Outdoor Adventures with Gary Lee - Vol. 328
I think it is as dry as it was back in the early sixties when there were several fires burning in the Adirondacks. I started working for the Conservation Department in March of 1964 as Junior Forest Surveyor in the Warrensburg office working on mapping all the landowners and docks along the shoreline of Lake George. It was a survey but only a six-foot rule and a one-hundred-foot tape were the only tools used. There was much work to be done in the Warren County Clerks office looking up all the landowners to put on the maps. There 177 shoreline maps on the east shoreline and 170 on the west shoreline and I got my name on all of them before I left for the Forest Ranger position at West Canada Lakes in August of 1965. Before that just after getting out of Wanakena Ranger School in 1963 I started to work for the Saratoga County Reforestation Program as a foreman. I had worked in this program as a laborer before I went to Ranger School in 1962.
What I was getting to is that there were several fires in those years and I went from my job from the county and state to help fight these fires, many times on a night crew on some what I called weird assignments but there was always a fire at the end. One of the first I went up to Stony Creek meeting up with Lynn Day the Forest Ranger there and we went back in toward Wilcox Lake, a place I had hunted with my Father-in-Law the fall before. I don’t know if it was a lightning strike which caused the fire or from an unquenched campfire. There was a group of about twelve of us packed in the back of his pickup which already had a slip-on unit (tank filled with water, pump, and hose on top) in it. He drove right to the edge of the fire, and we used water from his slip-on unit and hand tools to put a line around this fire mostly in total darkness and smoke.

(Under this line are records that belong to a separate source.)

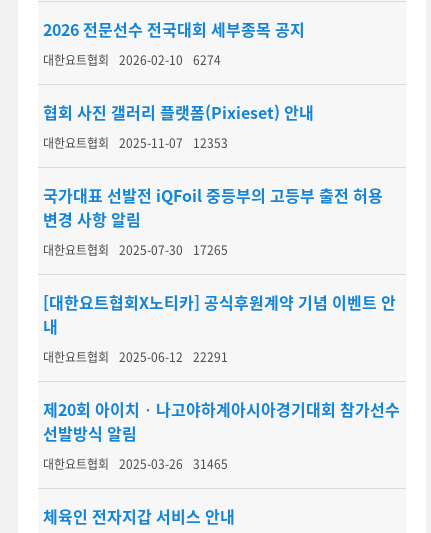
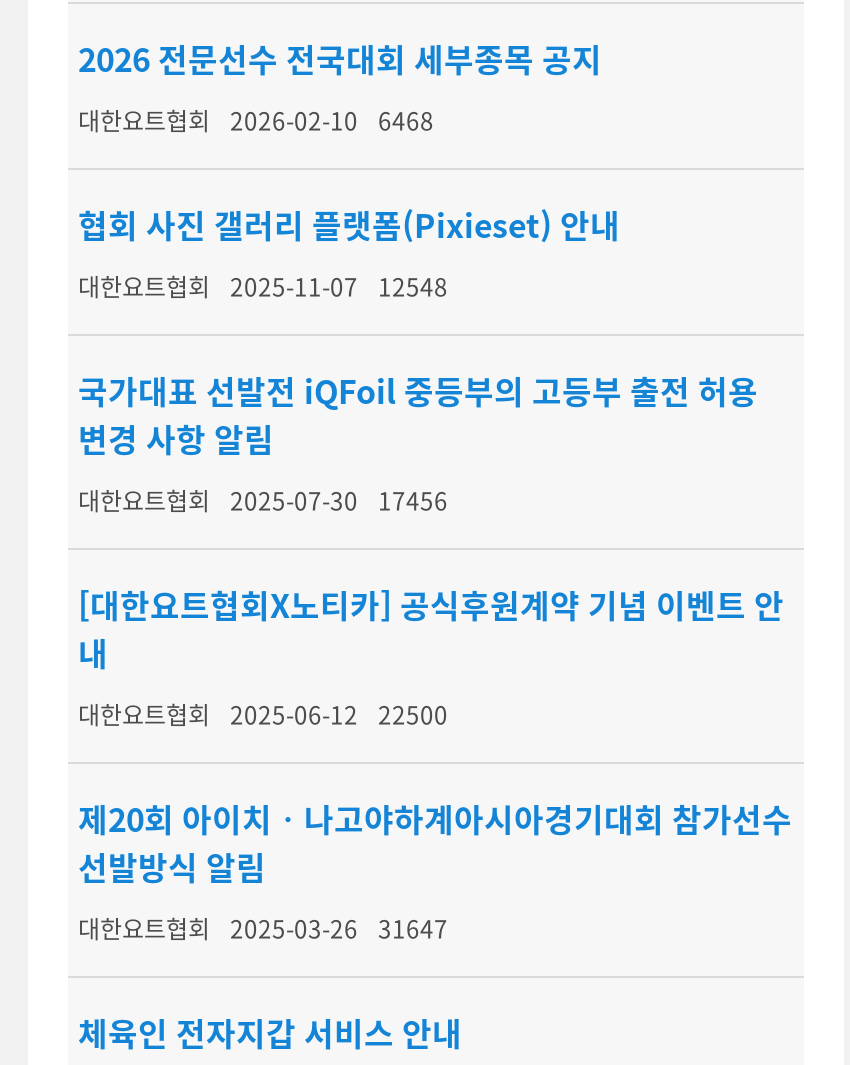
- 대한요트협회 2026-02-10 6274
+ 대한요트협회 2026-02-10 6468

- 대한요트협회 2025-11-07 12353
+ 대한요트협회 2025-11-07 12548

- 대한요트협회 2025-07-30 17265
+ 대한요트협회 2025-07-30 17456

- 대한요트협회 2025-06-12 22291
+ 대한요트협회 2025-06-12 22500

- 대한요트협회 2025-03-26 31465
+ 대한요트협회 2025-03-26 31647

The second one was even more bazar in sixty-four there were lots of fires burning and a call came that was one on Tongue Mountain a lightning strike. I went over with Forest Ranger Charlie Severance, and we met up with a group of locals from Bolton Landing, most of whom were wearing side arms. I asked one of them what is that for and he said there are rattlesnakes in this part of the mountain. It was just before dark when we started up the mountain with one of the older men in the group leading us up the mountain. He would shine his light around and lead us on. We traveled until just before daylight and he said we are remarkably close to the fire as we could smell smoke, but we took a break until daylight. When it became light the fire awoke and we could see flames from where we stopped. It didn’t take long to get this under control and out with our hand tools. Charlie said to me I think this guy may have hunted before and I would follow him anywhere. We didn’t see any rattlesnakes.
The 90 Miler Canoe Race from Old Forge to Saranac Lake started on time as the fog rose off the Fulton Chain of Lakes. The lake front was full of 275 canoes, kayaks, guide boats, and paddle boarders, 600 racers and many spectators as the race started. They did the entire Fulton Chain with carries from Fifth to Sixth and Seventh to Eighth Lakes, then the mile carry to Browns Tract Stream and into Raquette Lake. They went up the Marion River to the Carry into Utowana Lake where they picked up a tail wind into Eagle Lake and across Blue Mountain Lake to finish the first day. On the second day, start on Long Lake above the bridge to the outlet then a carry down into the Raquette River. That day’s weather was in a light rain, and temperatures were not over sixty all day, which was a challenge. The third day started at Fish Creek Ponds Campsite into Upper Saranac, to Middle Saranac and Lower Saranac through a channel and lock into Oscetah Lake and Lake Flower to the finish.
On Saturday I worked for about two hours clearing the burr grasses from around the shore of my pond to prevent further spread. The pond is down over a foot so I could walk right along the edge. This is about as low as I’ve seen my pond as some big boulders are about to appear. Near the end of my pulling I found a dragonfly which was attached to one of the plants coming out of pupa into adult stage. I put it on a weed to dry out and took several pictures as it unfolded its wings and looked more like a dragonfly. I went down Sunday morning to get some more photos, but it had taken flight.
Doing some more Steward volunteering on Stillwater Mountain Fire Tower but that’s another story. See ya.